WORK INSTRUCTION: How many lines in the entries below contain the word "subcap"? Answer with the number and nothing else.

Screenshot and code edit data
- - - - -

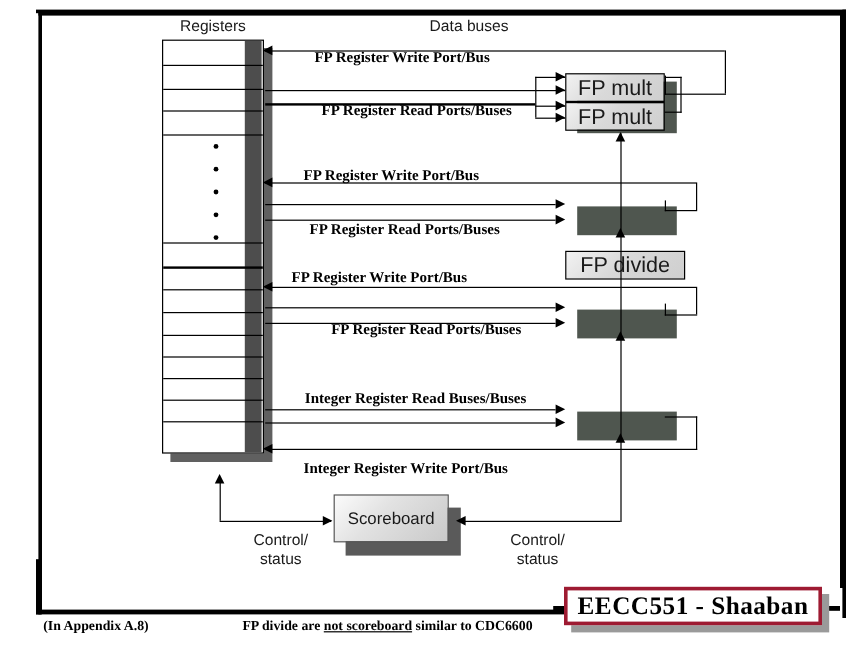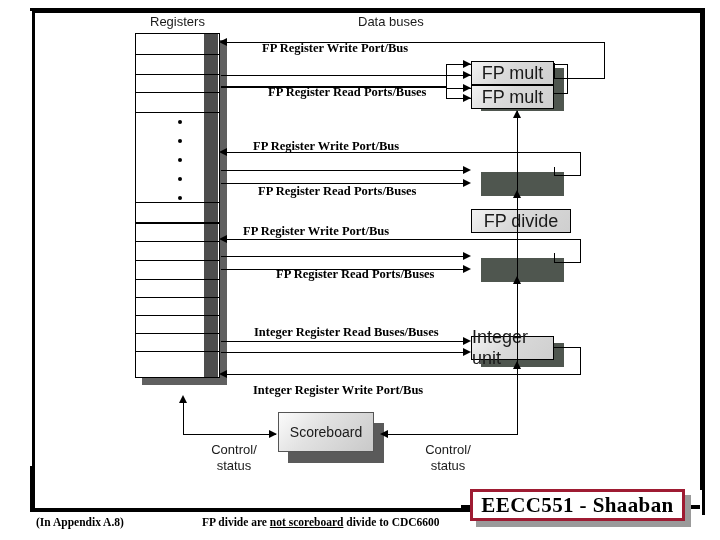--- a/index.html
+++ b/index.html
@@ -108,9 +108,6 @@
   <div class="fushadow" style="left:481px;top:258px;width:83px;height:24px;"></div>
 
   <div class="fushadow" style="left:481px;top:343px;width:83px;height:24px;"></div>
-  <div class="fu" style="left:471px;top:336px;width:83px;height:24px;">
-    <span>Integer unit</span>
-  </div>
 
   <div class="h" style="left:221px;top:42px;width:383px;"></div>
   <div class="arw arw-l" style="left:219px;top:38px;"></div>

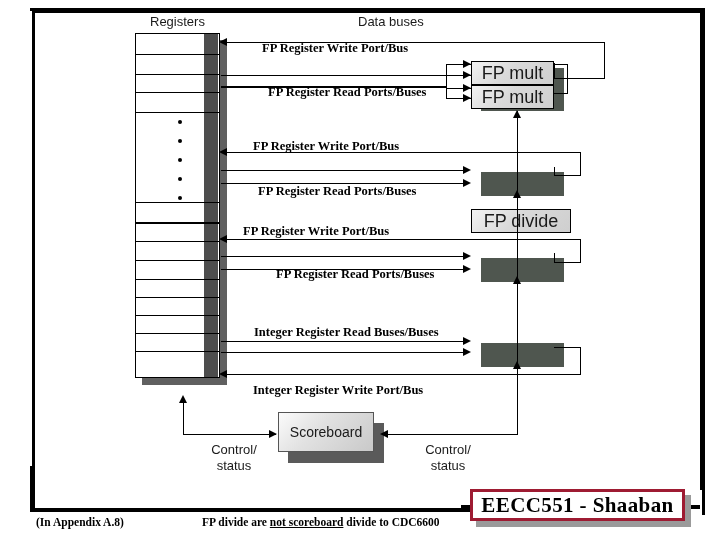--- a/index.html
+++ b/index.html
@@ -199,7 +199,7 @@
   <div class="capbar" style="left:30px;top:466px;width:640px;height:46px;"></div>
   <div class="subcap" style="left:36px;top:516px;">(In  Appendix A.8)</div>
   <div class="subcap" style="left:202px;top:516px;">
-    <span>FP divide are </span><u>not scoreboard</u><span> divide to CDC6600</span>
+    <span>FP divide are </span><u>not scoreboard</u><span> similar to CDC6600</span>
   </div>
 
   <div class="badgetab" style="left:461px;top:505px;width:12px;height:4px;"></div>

- - - - -

RESULT FOR THIS EXERCISE: 2